Set every entry below down once more, exactly as it stands, without images.

━━ SOURCE MATERIAL

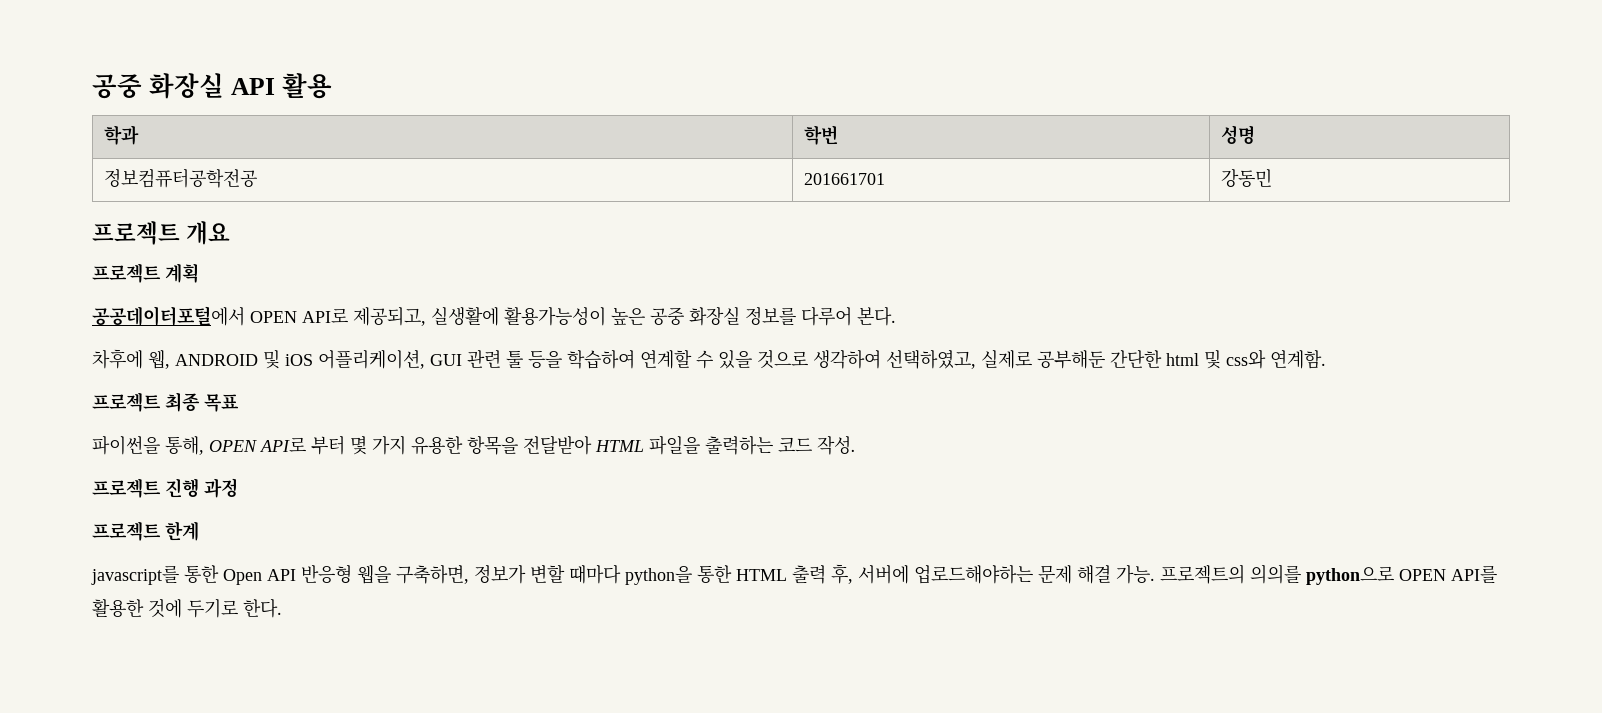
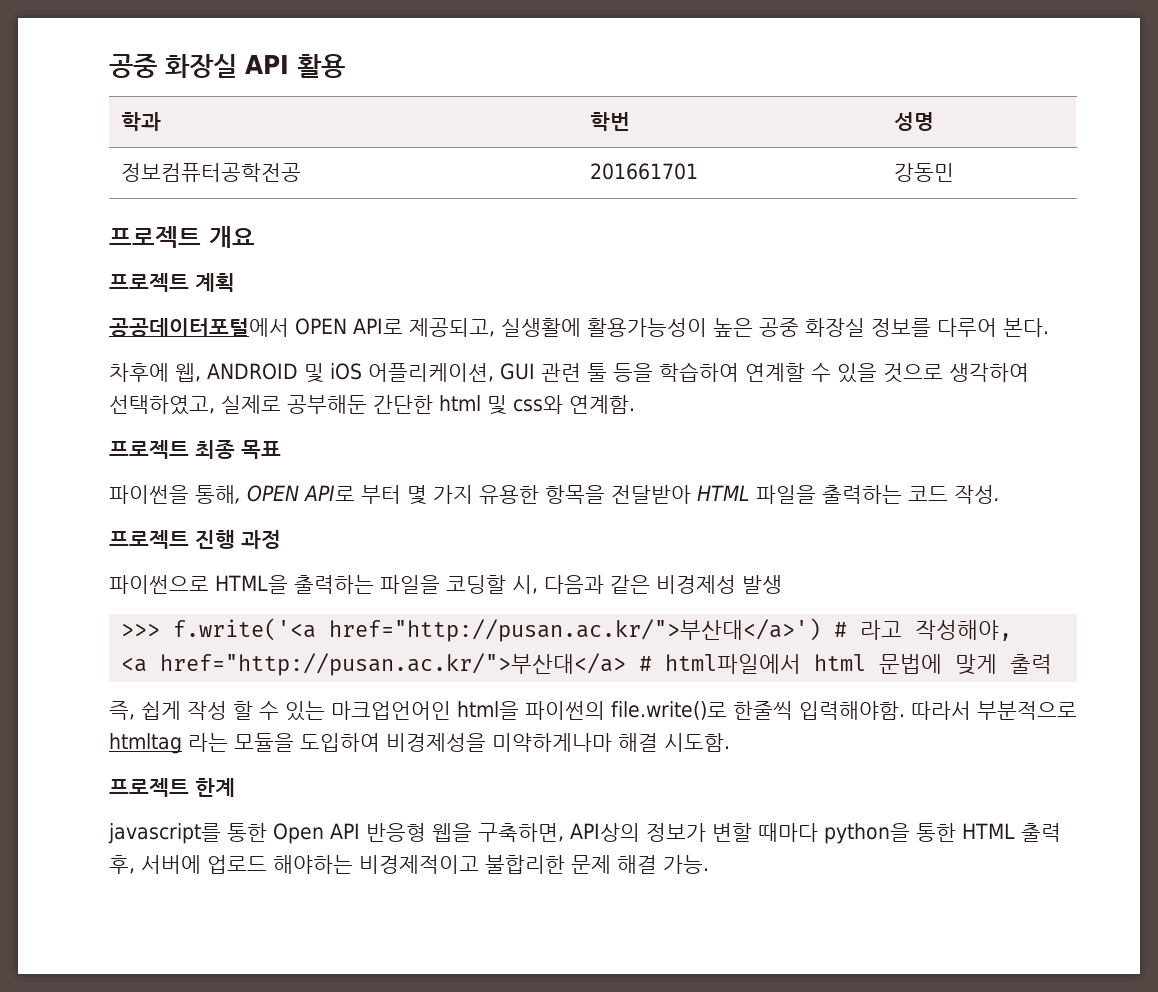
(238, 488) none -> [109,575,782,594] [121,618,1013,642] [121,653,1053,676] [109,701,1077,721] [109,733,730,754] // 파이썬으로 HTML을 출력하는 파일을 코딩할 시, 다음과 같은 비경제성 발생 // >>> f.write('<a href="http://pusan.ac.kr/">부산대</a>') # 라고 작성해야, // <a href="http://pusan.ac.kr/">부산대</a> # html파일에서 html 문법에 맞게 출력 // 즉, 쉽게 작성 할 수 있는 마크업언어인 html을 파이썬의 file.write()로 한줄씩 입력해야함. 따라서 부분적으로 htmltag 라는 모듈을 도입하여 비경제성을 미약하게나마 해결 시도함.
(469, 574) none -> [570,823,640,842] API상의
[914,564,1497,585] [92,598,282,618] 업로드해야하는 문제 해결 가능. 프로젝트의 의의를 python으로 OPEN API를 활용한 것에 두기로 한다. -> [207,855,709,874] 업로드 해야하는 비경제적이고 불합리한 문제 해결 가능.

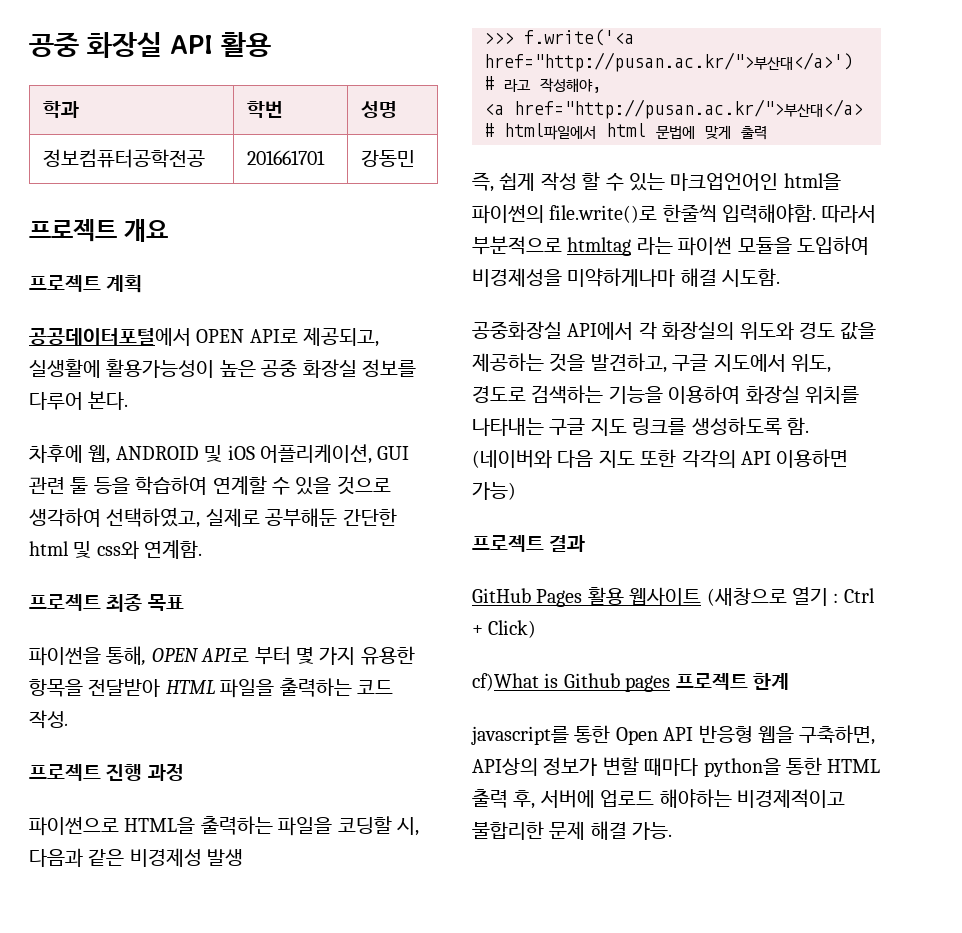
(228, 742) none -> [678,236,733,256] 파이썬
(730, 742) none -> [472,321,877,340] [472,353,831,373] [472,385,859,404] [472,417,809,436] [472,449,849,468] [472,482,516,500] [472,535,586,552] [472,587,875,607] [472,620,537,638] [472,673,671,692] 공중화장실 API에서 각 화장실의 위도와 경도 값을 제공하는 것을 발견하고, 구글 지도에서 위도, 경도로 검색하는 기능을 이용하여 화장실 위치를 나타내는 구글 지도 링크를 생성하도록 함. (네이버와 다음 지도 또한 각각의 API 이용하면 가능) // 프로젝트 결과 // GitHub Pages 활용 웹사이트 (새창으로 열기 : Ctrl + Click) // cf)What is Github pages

━━━━

## TASK SOLUTION
(238, 488) none -> [109,575,782,594] [121,618,1013,642] [121,653,1053,676] [109,701,1077,721] [109,733,730,754] // 파이썬으로 HTML을 출력하는 파일을 코딩할 시, 다음과 같은 비경제성 발생 // >>> f.write('<a href="http://pusan.ac.kr/">부산대</a>') # 라고 작성해야, // <a href="http://pusan.ac.kr/">부산대</a> # html파일에서 html 문법에 맞게 출력 // 즉, 쉽게 작성 할 수 있는 마크업언어인 html을 파이썬의 file.write()로 한줄씩 입력해야함. 따라서 부분적으로 htmltag 라는 모듈을 도입하여 비경제성을 미약하게나마 해결 시도함.
(469, 574) none -> [570,823,640,842] API상의
[914,564,1497,585] [92,598,282,618] 업로드해야하는 문제 해결 가능. 프로젝트의 의의를 python으로 OPEN API를 활용한 것에 두기로 한다. -> [207,855,709,874] 업로드 해야하는 비경제적이고 불합리한 문제 해결 가능.

(228, 742) none -> [678,236,733,256] 파이썬
(730, 742) none -> [472,321,877,340] [472,353,831,373] [472,385,859,404] [472,417,809,436] [472,449,849,468] [472,482,516,500] [472,535,586,552] [472,587,875,607] [472,620,537,638] [472,673,671,692] 공중화장실 API에서 각 화장실의 위도와 경도 값을 제공하는 것을 발견하고, 구글 지도에서 위도, 경도로 검색하는 기능을 이용하여 화장실 위치를 나타내는 구글 지도 링크를 생성하도록 함. (네이버와 다음 지도 또한 각각의 API 이용하면 가능) // 프로젝트 결과 // GitHub Pages 활용 웹사이트 (새창으로 열기 : Ctrl + Click) // cf)What is Github pages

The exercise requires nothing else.